Author:
Patrick Matthew,Hobson R. Peter,Castle David,Howard Robert,Maughan Barbara
Abstract
AbstractControversy surrounds the role of early social experience in the development of personality disorder. In particular, little is known of the means by which continuities from infancy through adulthood might be mediated. One suggestion is that a person's mental representations of relations between him- or herself and other people, either in the form of “internal working models” or “internal object relations,” provide the essential link. We report on an investigation of this issue in which we focused on the formal qualities of accounts of childhood offered by adults who were drawn from two contrasting clinical groups; borderline personality disorder and dysthymia.

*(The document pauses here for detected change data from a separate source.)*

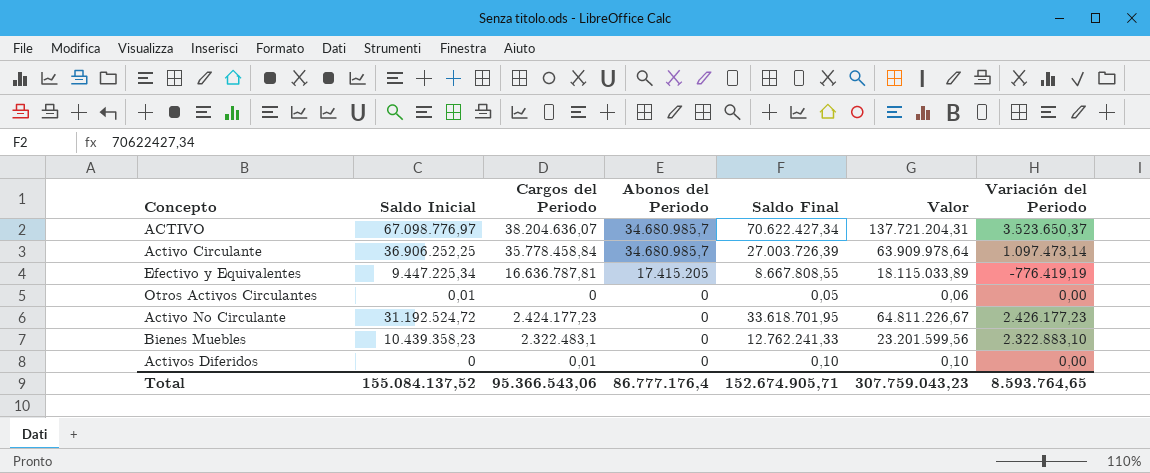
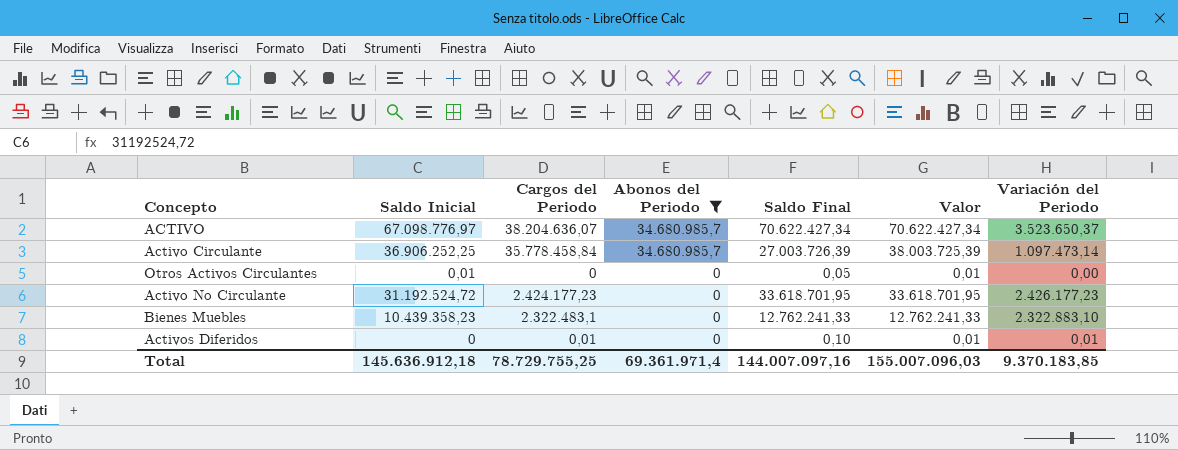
filter: none -> Abonos del Periodo != 17.415.205
column Valor | formula: [Saldo Inicial] + [Saldo Final] -> [Saldo Inicial] + [Variación del Periodo]
Activos Diferidos | Variación del Periodo: 0,00 -> 0,01
Total | Saldo Inicial: 155.084.137,52 -> 145.636.912,18
Total | Cargos del Periodo: 95.366.543,06 -> 78.729.755,25
Total | Abonos del Periodo: 86.777.176,4 -> 69.361.971,4
Total | Saldo Final: 152.674.905,71 -> 144.007.097,16
Total | Valor: 307.759.043,23 -> 155.007.096,03
Total | Variación del Periodo: 8.593.764,65 -> 9.370.183,85

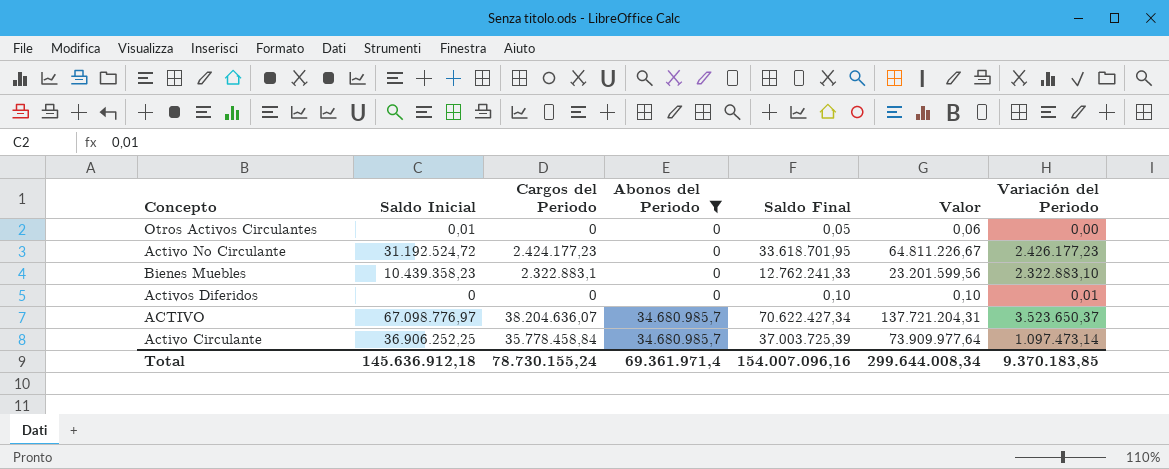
row order: Abonos del Periodo descending -> Abonos del Periodo ascending
column Valor | formula: [Saldo Inicial] + [Variación del Periodo] -> [Saldo Inicial] + [Saldo Final]
Bienes Muebles | Cargos del Periodo: 2.322.483,1 -> 2.322.883,1
Activos Diferidos | Cargos del Periodo: 0,01 -> 0
Activo Circulante | Saldo Final: 27.003.726,39 -> 37.003.725,39
Total | Cargos del Periodo: 78.729.755,25 -> 78.730.155,24
Total | Saldo Final: 144.007.097,16 -> 154.007.096,16
Total | Valor: 155.007.096,03 -> 299.644.008,34

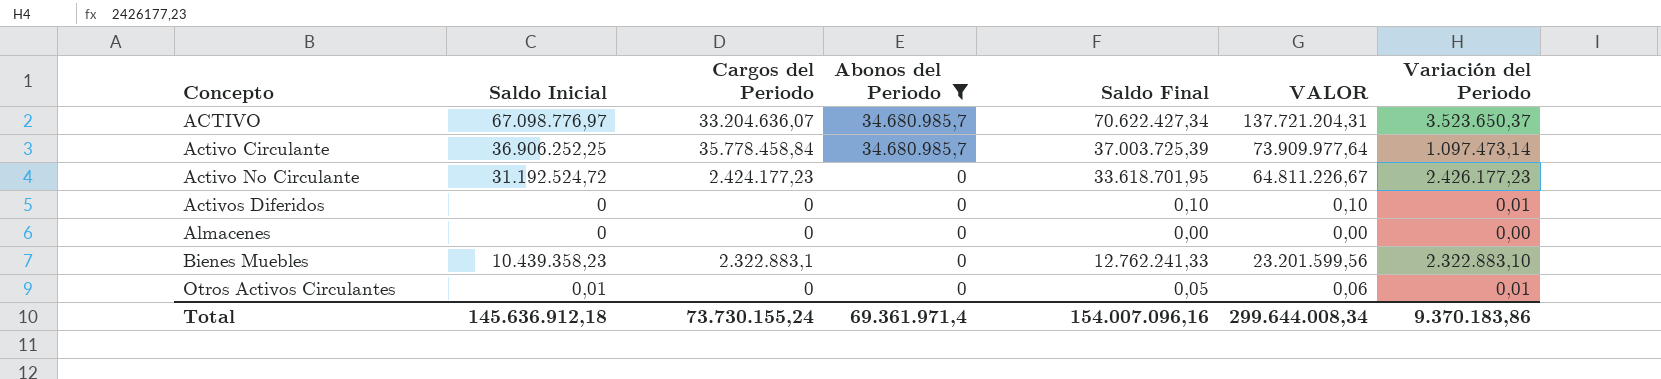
row order: Abonos del Periodo ascending -> Concepto ascending
column name: Valor -> VALOR
ACTIVO | Cargos del Periodo: 38.204.636,07 -> 33.204.636,07
row Almacenes: none -> 0 | 0 | 0 | 0,00 | 0,00 | 0,00
Otros Activos Circulantes | Variación del Periodo: 0,00 -> 0,01
Total | Cargos del Periodo: 78.730.155,24 -> 73.730.155,24
Total | Variación del Periodo: 9.370.183,85 -> 9.370.183,86

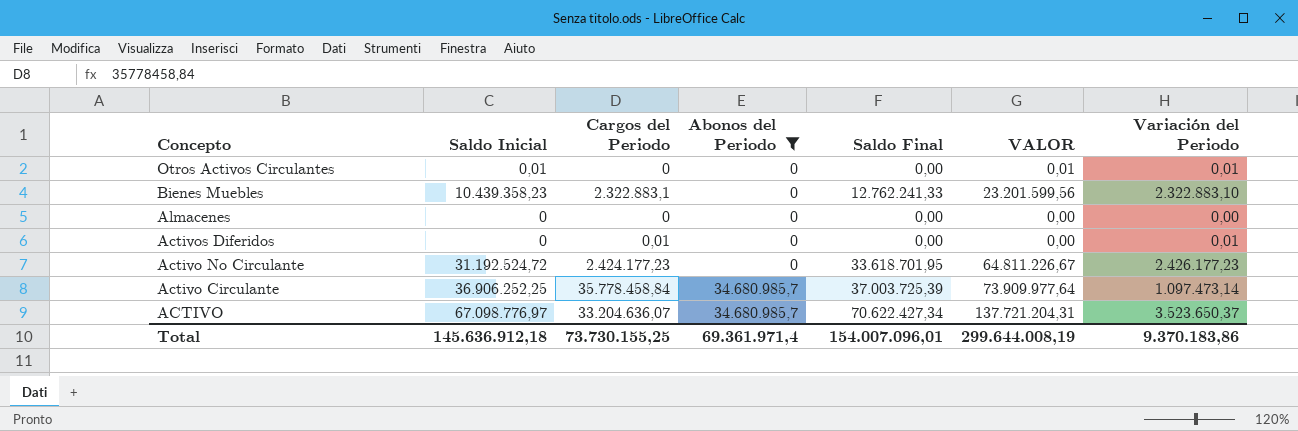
row order: Concepto ascending -> Concepto descending
Otros Activos Circulantes | Saldo Final: 0,05 -> 0,00
Otros Activos Circulantes | VALOR: 0,06 -> 0,01
Activos Diferidos | Cargos del Periodo: 0 -> 0,01
Activos Diferidos | Saldo Final: 0,10 -> 0,00
Activos Diferidos | VALOR: 0,10 -> 0,00
Total | Cargos del Periodo: 73.730.155,24 -> 73.730.155,25
Total | Saldo Final: 154.007.096,16 -> 154.007.096,01
Total | VALOR: 299.644.008,34 -> 299.644.008,19

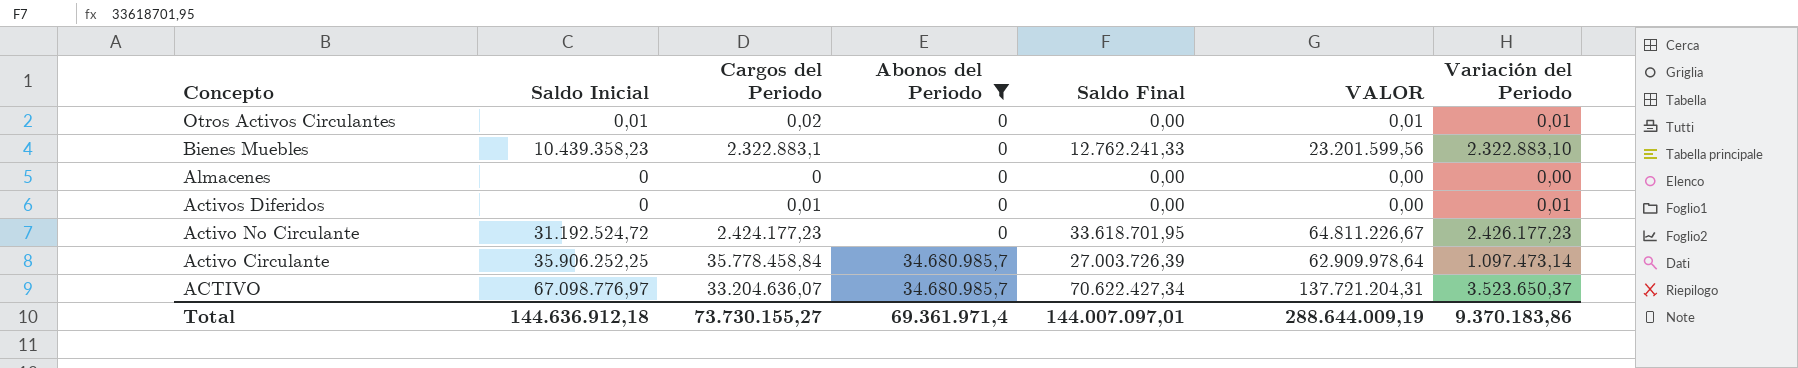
Otros Activos Circulantes | Cargos del Periodo: 0 -> 0,02
Activo Circulante | Saldo Inicial: 36.906.252,25 -> 35.906.252,25
Activo Circulante | Saldo Final: 37.003.725,39 -> 27.003.726,39
Activo Circulante | VALOR: 73.909.977,64 -> 62.909.978,64
Total | Saldo Inicial: 145.636.912,18 -> 144.636.912,18
Total | Cargos del Periodo: 73.730.155,25 -> 73.730.155,27
Total | Saldo Final: 154.007.096,01 -> 144.007.097,01
Total | VALOR: 299.644.008,19 -> 288.644.009,19

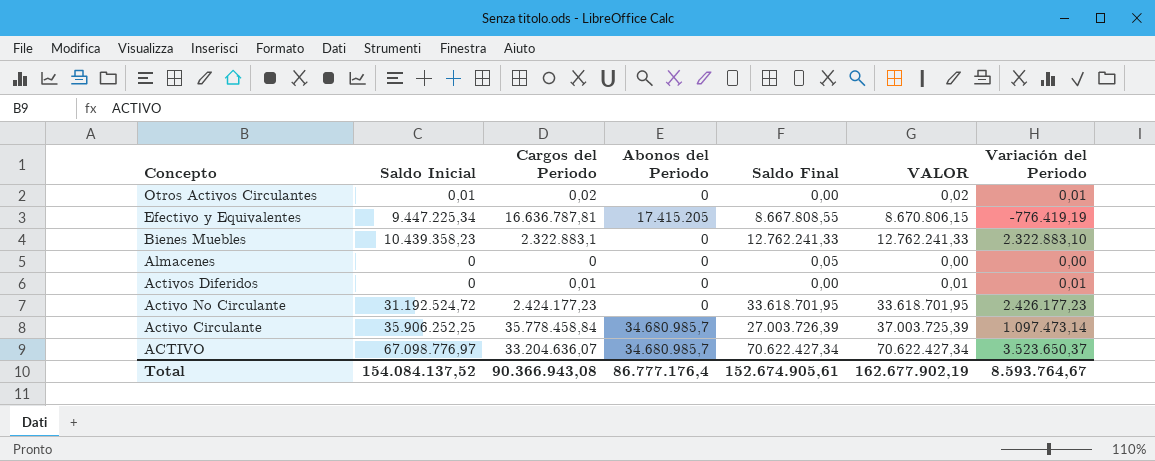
filter: Abonos del Periodo != 17.415.205 -> none
column VALOR | formula: [Saldo Inicial] + [Saldo Final] -> [Saldo Inicial] + [Variación del Periodo]
Almacenes | Saldo Final: 0,00 -> 0,05
Total | Saldo Inicial: 144.636.912,18 -> 154.084.137,52
Total | Cargos del Periodo: 73.730.155,27 -> 90.366.943,08
Total | Abonos del Periodo: 69.361.971,4 -> 86.777.176,4
Total | Saldo Final: 144.007.097,01 -> 152.674.905,61
Total | VALOR: 288.644.009,19 -> 162.677.902,19
Total | Variación del Periodo: 9.370.183,86 -> 8.593.764,67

The results lend support to the claims made by attachment theory and the object relations school of psychoanalysis, that at least in certain groups of individuals, adults' modes of representing early experience are intimately related to styles of interpersonal functioning. More specifically, the form of interpersonal Psychopathology characteristic of borderline personality disorder may be associated with enmeshed and unresolved patterns of responding to the Adult Attachment Interview of George, Kaplan, and Main (1985) and with reports of low maternal care and high maternal overprotection on the Parental Bonding Instrument of Parker, Tupling, and Brown (1979).
Publisher
Cambridge University Press (CUP)
Subject
Psychiatry and Mental health,Developmental and Educational Psychology
Cited by
236 articles.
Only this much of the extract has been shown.